= EXERCISE =
Hunt through the entries for the word "adaptive" and copy each line in which it appears.

= DATA FOR ANALYSIS =
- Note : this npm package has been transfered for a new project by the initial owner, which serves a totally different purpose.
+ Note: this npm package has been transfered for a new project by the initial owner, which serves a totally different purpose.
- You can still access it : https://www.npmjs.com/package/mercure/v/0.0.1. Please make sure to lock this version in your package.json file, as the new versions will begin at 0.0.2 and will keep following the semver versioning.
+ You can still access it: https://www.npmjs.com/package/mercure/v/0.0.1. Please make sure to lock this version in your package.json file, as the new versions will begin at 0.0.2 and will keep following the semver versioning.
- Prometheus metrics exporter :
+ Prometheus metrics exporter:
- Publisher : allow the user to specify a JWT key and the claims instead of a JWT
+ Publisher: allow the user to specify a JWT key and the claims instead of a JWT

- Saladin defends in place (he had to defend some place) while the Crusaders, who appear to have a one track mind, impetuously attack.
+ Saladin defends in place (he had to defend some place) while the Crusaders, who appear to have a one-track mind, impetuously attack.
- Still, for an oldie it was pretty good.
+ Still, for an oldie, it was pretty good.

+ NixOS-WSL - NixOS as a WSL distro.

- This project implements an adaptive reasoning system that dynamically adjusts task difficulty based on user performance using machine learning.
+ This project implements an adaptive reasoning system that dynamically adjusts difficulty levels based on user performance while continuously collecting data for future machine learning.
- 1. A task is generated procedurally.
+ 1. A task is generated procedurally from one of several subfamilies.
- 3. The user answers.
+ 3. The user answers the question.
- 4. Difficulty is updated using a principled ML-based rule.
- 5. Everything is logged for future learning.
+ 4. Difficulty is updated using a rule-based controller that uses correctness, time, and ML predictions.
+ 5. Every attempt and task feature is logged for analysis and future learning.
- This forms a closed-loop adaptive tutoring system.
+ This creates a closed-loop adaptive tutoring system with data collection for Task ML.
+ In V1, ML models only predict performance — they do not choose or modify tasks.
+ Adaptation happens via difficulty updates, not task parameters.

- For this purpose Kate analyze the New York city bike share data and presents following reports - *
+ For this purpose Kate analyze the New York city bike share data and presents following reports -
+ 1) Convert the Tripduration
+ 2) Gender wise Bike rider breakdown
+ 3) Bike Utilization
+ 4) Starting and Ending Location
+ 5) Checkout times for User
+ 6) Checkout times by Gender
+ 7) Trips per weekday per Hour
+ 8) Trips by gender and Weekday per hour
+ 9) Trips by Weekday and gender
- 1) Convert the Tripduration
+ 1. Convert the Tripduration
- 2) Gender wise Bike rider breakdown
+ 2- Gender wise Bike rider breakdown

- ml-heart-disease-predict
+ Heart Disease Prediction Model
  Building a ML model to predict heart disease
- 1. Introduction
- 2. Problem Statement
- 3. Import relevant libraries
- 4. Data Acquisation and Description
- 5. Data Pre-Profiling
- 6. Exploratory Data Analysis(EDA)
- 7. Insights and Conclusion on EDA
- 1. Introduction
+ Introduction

= SOLVED PROBLEM =
- This project implements an adaptive reasoning system that dynamically adjusts task difficulty based on user performance using machine learning.
+ This project implements an adaptive reasoning system that dynamically adjusts difficulty levels based on user performance while continuously collecting data for future machine learning.
- This forms a closed-loop adaptive tutoring system.
+ This creates a closed-loop adaptive tutoring system with data collection for Task ML.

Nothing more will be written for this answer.